Outlook and prognosis
Acrogeria usually causes discomfort to the skin. These can occur either on the face or on the rest of the body and thus always lead to unpleasant discomfort. In most cases, there is also psychological discomfort, as acrogeria negatively affects the appearance of the patient. In some cases, inferiority complexes are formed and self-esteem is lowered.Sometimes patients feel ashamed of the complaints and are socially excluded. Patients often feel generally ill and weary and no longer take an active part in life. Sufferers may also suffer from pigmentary disorders, although these do not pose any particular health risk to the patient. In some cases, acrogeria may be exacerbated by the use of certain medications, and in the worst cases it can lead to death if organ failure occurs. Treatment of the disease is currently only symptomatic and can limit many symptoms. However, no general prediction of the course of the disease is possible.
Prevention
Acrogeria is a genetic disease with underlying mutations. To date, the involvement of any external factors remains unclear. Because of these associations, no preventive measures are available.
What you can do yourself
Acrogeria must always be diagnosed and treated by a physician first. Accompanying medical therapy, the individual symptoms of the disease can be alleviated by various measures yourself. For example, physiotherapeutic treatment, which stimulates the metabolism and attenuates possible accompanying symptoms such as telangiectasia, is particularly recommended. In addition, dietary measures can also alleviate the symptoms. Affected persons should pay attention to a balanced diet with all necessary vitamins and minerals. This can be supplemented by sporting activities and the avoidance of stress.

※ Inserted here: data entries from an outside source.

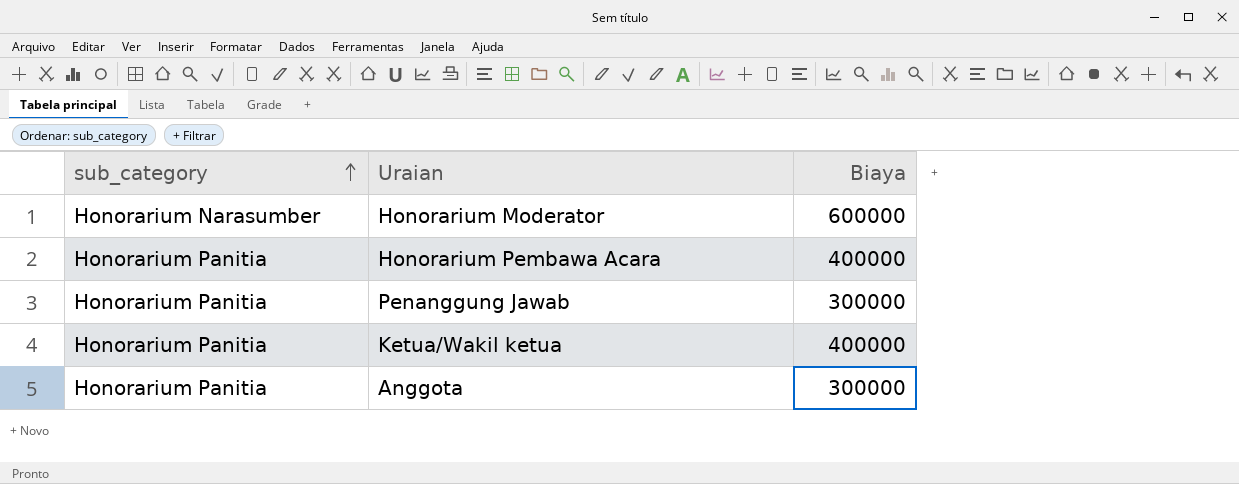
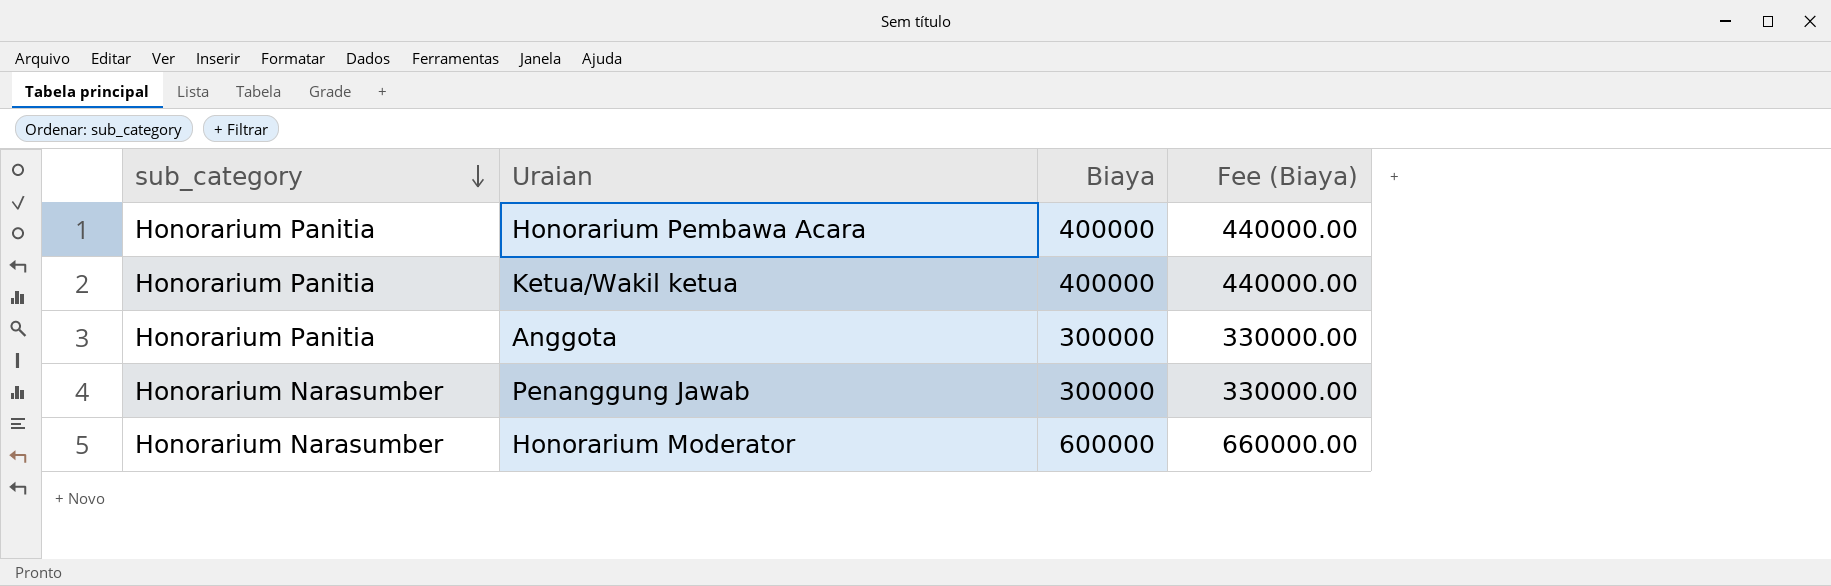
row order: sub_category ascending -> sub_category descending
column Fee (Biaya) | formula: none -> [Biaya] * 1.1
Penanggung Jawab | sub_category: Honorarium Panitia -> Honorarium Narasumber

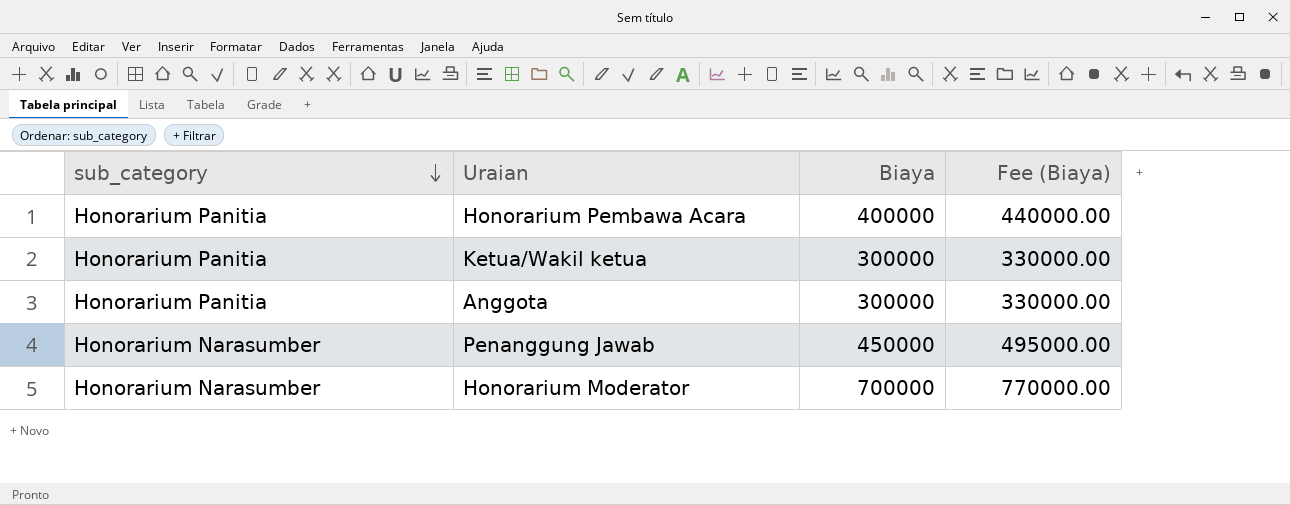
Ketua/Wakil ketua | Biaya: 400000 -> 300000
Ketua/Wakil ketua | Fee (Biaya): 440000.00 -> 330000.00
Penanggung Jawab | Biaya: 300000 -> 450000
Penanggung Jawab | Fee (Biaya): 330000.00 -> 495000.00
Honorarium Moderator | Biaya: 600000 -> 700000
Honorarium Moderator | Fee (Biaya): 660000.00 -> 770000.00

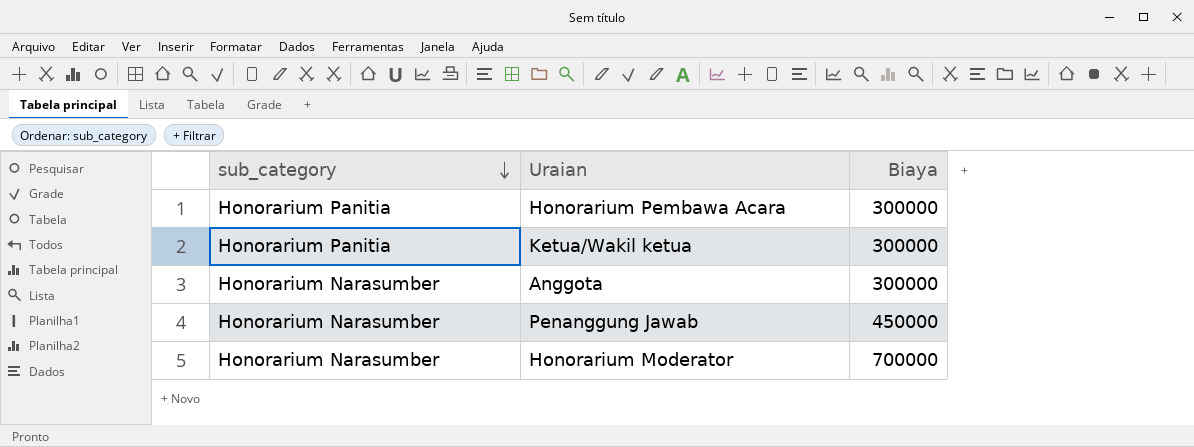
column Fee (Biaya) | formula: [Biaya] * 1.1 -> none
Honorarium Pembawa Acara | Biaya: 400000 -> 300000
Anggota | sub_category: Honorarium Panitia -> Honorarium Narasumber

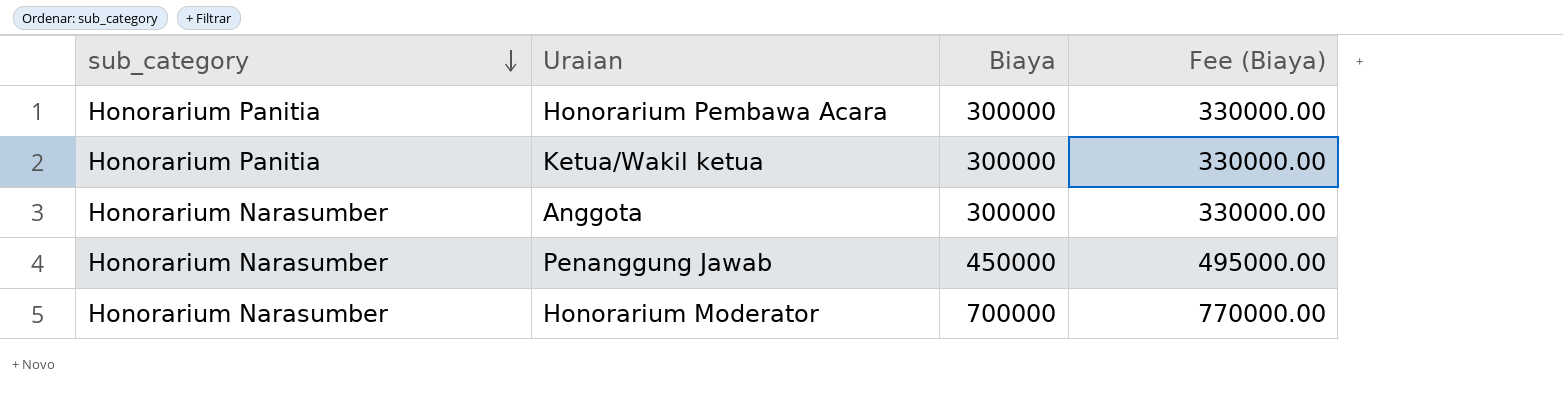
column Fee (Biaya) | formula: none -> [Biaya] * 1.1

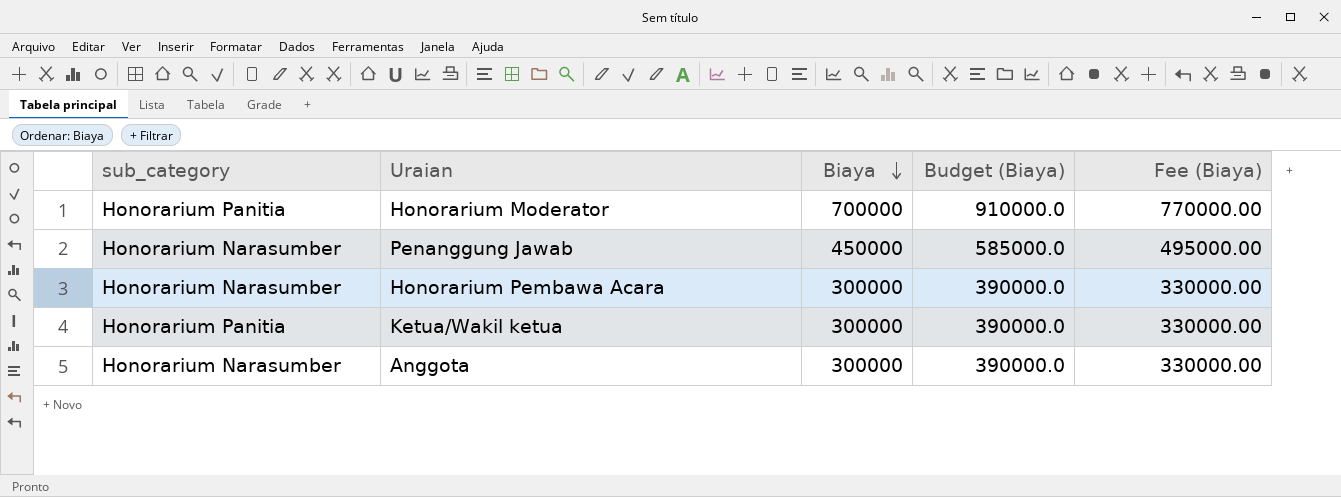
row order: sub_category descending -> Biaya descending
column Budget (Biaya) | formula: none -> [Biaya] * 1.3
Honorarium Moderator | sub_category: Honorarium Narasumber -> Honorarium Panitia
Honorarium Pembawa Acara | sub_category: Honorarium Panitia -> Honorarium Narasumber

Physiotherapy and yoga in particular are suitable for alleviating the typical symptoms while at the same time containing the physical tension associated with the disease. The typical skin changes can also be reduced with the help of care products from the pharmacy and various home remedies. However, visual changes usually remain, which should be worked up as part of a therapeutic consultation. If inferiority complexes or fears have already developed as a result of acrogeria, further psychological measures must be taken. Discussions with family members and friends can help work through the multifaceted symptoms of the disease and improve general well-being in the long term.